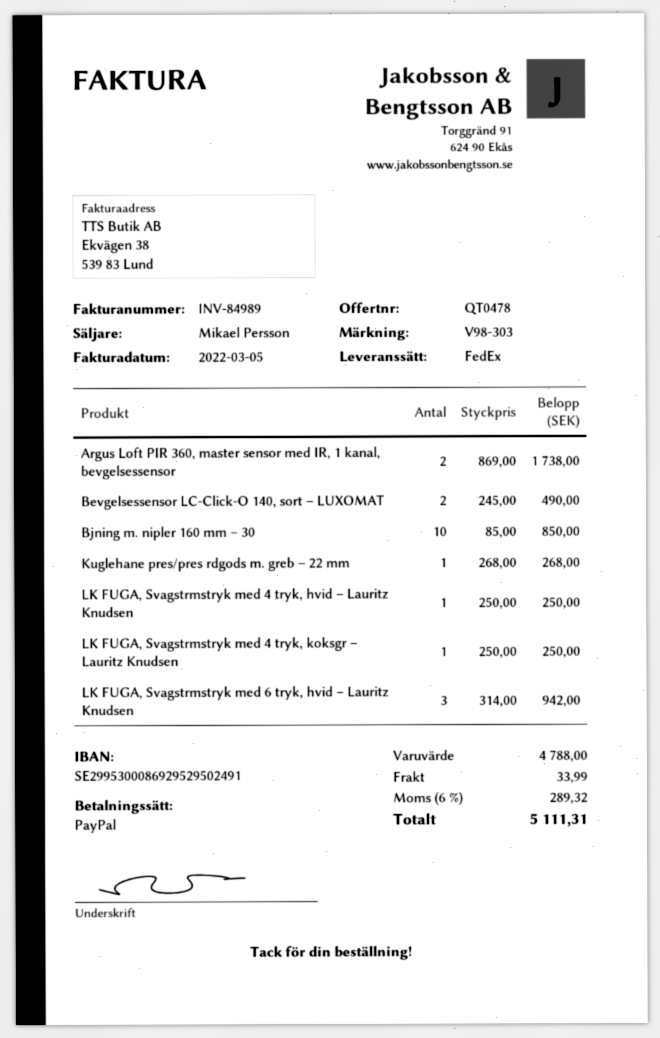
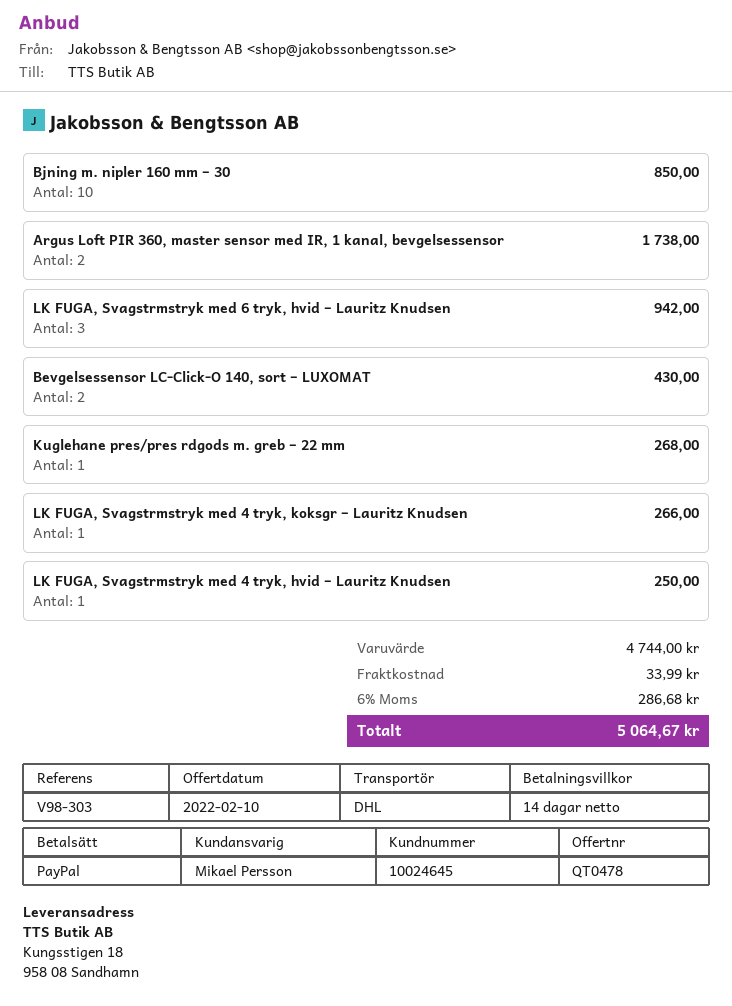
shipping method: FedEx -> DHL
Bevgelsessensor LC-Click-O 140, sort – LUXOMAT: 2 for 490.00 -> 2 for 430.00
LK FUGA, Svagstrmstryk med 4 tryk, koksgr – Lauritz Knudsen: 1 for 250.00 -> 1 for 266.00
subtotal: 4788.00 -> 4744.00
tax: 6% = 289.32 -> 6% = 286.68
total: 5111.31 -> 5064.67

____

*WORK REQUIRED*
Give back every entry word for word, and drop the pictures as you go.

*EXERCISE RESULT*
shipping method: FedEx -> DHL
Bevgelsessensor LC-Click-O 140, sort – LUXOMAT: 2 for 490.00 -> 2 for 430.00
LK FUGA, Svagstrmstryk med 4 tryk, koksgr – Lauritz Knudsen: 1 for 250.00 -> 1 for 266.00
subtotal: 4788.00 -> 4744.00
tax: 6% = 289.32 -> 6% = 286.68
total: 5111.31 -> 5064.67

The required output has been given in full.